A Facebook spokesperson said the company is considering a decision and has already made "voluntary and legal disclosure" to another UN agency, Myanmar's independent investigative mechanism.
More than 730,000 Rohingya Muslims fled Myanmar's Rakhine State in August 2017 after a military crackdown that refugees said included genocide and rape.
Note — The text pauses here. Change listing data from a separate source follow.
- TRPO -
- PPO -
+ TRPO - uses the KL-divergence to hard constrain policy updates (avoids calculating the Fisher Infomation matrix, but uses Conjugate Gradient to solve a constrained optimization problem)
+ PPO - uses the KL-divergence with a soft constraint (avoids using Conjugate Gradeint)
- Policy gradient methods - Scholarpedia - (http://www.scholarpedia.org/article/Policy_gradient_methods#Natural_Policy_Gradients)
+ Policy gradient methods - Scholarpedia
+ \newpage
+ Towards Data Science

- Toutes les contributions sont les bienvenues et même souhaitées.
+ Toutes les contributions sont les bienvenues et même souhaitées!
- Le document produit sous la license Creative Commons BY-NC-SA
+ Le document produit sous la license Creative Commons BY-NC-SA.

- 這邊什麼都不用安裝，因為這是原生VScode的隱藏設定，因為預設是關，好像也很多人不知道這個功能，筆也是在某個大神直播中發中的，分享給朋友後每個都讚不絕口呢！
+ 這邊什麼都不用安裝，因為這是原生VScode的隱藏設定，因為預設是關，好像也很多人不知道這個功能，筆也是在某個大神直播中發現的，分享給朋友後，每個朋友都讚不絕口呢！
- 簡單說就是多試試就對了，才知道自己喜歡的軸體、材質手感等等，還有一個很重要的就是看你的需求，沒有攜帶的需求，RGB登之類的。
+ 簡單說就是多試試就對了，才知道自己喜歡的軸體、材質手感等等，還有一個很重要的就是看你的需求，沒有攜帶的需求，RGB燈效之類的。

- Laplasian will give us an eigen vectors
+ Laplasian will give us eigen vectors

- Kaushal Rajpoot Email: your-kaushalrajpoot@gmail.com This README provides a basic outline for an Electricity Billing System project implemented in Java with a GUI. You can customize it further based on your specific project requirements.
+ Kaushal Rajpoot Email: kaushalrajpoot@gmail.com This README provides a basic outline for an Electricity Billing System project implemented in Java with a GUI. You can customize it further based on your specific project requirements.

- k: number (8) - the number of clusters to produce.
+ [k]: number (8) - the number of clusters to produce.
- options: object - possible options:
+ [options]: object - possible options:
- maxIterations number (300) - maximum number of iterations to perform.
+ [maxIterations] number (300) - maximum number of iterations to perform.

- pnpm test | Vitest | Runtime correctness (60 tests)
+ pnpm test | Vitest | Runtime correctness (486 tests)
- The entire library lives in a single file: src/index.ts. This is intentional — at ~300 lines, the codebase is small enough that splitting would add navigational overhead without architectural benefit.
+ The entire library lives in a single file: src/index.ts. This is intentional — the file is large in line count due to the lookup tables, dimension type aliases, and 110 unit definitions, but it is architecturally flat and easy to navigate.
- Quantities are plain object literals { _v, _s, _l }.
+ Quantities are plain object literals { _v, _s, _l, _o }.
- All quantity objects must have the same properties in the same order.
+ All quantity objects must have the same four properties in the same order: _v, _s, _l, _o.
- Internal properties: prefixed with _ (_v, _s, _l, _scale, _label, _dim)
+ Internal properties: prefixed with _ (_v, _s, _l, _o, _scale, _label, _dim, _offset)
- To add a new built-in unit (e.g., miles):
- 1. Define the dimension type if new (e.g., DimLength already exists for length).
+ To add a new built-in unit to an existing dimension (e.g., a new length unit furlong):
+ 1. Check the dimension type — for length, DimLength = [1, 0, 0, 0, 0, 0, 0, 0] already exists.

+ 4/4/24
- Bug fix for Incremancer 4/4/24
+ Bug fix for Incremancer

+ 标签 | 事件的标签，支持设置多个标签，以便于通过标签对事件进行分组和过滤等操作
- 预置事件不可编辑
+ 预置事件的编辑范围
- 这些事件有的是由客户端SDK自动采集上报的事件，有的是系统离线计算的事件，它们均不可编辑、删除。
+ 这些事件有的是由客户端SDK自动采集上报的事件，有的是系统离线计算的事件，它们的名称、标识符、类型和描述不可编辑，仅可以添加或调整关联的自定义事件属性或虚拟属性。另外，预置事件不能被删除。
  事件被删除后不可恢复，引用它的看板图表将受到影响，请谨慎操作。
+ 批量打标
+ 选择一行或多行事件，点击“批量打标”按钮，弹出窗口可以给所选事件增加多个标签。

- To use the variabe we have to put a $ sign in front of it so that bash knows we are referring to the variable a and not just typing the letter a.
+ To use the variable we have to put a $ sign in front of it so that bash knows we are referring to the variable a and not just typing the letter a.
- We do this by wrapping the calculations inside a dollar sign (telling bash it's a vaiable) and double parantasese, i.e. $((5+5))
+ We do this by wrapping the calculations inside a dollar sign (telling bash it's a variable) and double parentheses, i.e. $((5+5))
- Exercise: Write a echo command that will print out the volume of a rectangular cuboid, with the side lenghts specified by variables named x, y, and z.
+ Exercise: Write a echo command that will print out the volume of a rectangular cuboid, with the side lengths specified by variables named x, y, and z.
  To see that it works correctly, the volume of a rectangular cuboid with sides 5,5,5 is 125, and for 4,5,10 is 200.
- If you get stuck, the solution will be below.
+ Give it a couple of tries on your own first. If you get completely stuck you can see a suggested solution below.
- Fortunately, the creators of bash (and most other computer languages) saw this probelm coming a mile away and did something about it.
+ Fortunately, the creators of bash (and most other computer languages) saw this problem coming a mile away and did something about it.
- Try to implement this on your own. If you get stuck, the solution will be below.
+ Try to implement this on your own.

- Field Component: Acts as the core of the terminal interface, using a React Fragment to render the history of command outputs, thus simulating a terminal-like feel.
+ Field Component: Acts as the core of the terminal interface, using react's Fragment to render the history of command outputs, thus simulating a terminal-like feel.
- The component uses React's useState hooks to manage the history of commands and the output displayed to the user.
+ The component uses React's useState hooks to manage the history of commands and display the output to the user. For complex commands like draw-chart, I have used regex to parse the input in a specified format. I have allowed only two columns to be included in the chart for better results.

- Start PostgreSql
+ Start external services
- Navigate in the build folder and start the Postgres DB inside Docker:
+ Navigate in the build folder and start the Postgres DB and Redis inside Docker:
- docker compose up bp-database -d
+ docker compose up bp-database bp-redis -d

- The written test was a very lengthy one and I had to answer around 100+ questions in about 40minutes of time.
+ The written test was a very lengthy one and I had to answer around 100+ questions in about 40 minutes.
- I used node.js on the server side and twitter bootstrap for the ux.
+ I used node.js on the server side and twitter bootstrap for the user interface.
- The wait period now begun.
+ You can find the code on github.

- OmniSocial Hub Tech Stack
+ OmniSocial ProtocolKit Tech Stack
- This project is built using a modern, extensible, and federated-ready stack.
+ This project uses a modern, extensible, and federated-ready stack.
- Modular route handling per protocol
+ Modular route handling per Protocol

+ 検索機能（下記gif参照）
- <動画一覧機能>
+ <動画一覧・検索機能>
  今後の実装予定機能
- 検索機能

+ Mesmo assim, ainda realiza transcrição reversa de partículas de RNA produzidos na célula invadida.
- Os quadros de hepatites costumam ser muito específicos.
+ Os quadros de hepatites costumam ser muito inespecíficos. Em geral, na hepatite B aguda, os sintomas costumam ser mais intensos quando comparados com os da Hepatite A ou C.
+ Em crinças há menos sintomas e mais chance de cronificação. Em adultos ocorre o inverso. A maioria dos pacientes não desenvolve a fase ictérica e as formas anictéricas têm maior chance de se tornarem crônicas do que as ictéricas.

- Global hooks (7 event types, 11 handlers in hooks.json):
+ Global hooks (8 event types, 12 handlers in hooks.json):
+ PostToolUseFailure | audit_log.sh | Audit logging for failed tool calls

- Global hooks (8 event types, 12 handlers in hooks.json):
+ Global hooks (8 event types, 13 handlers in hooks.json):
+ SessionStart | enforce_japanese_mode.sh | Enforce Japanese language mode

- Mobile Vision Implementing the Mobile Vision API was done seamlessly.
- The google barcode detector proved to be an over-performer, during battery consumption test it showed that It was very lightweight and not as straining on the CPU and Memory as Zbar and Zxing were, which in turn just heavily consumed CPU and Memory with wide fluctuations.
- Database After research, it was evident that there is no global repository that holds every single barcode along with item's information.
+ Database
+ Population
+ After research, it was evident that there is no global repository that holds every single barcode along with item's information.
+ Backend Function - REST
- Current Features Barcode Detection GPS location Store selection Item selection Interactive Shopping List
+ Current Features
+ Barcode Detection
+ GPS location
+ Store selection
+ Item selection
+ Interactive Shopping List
Rights groups recorded the killings of civilians and the incinerator of the village.
Myanmar officials say they are fighting the rebellion and denying them to commit systematic atrocities.
Gambia has accused Myanmar of violating the 1948 United Nations Genocide Convention and is seeking data as part of a proceeding against Myanmar being pursued by the International Court of Justice (ICJ) in The Hague.
In 2018, a UN human rights investigator said Facebook played an important role in spreading hate speech that fueled violence.
In yesterday's ruling, US judge Zia M Faruqui said Facebook took the first step by removing "content that fueled the genocide," but "stumbled" by not sharing it.
"The surgeon who removes the tumor doesn't just throw it in the trash. She wants a pathological report to identify the disease," he said.
"Keeping out the requested content will give up the opportunity to understand how disinformation created the Rohingya massacre and seize calculations at the ICJ."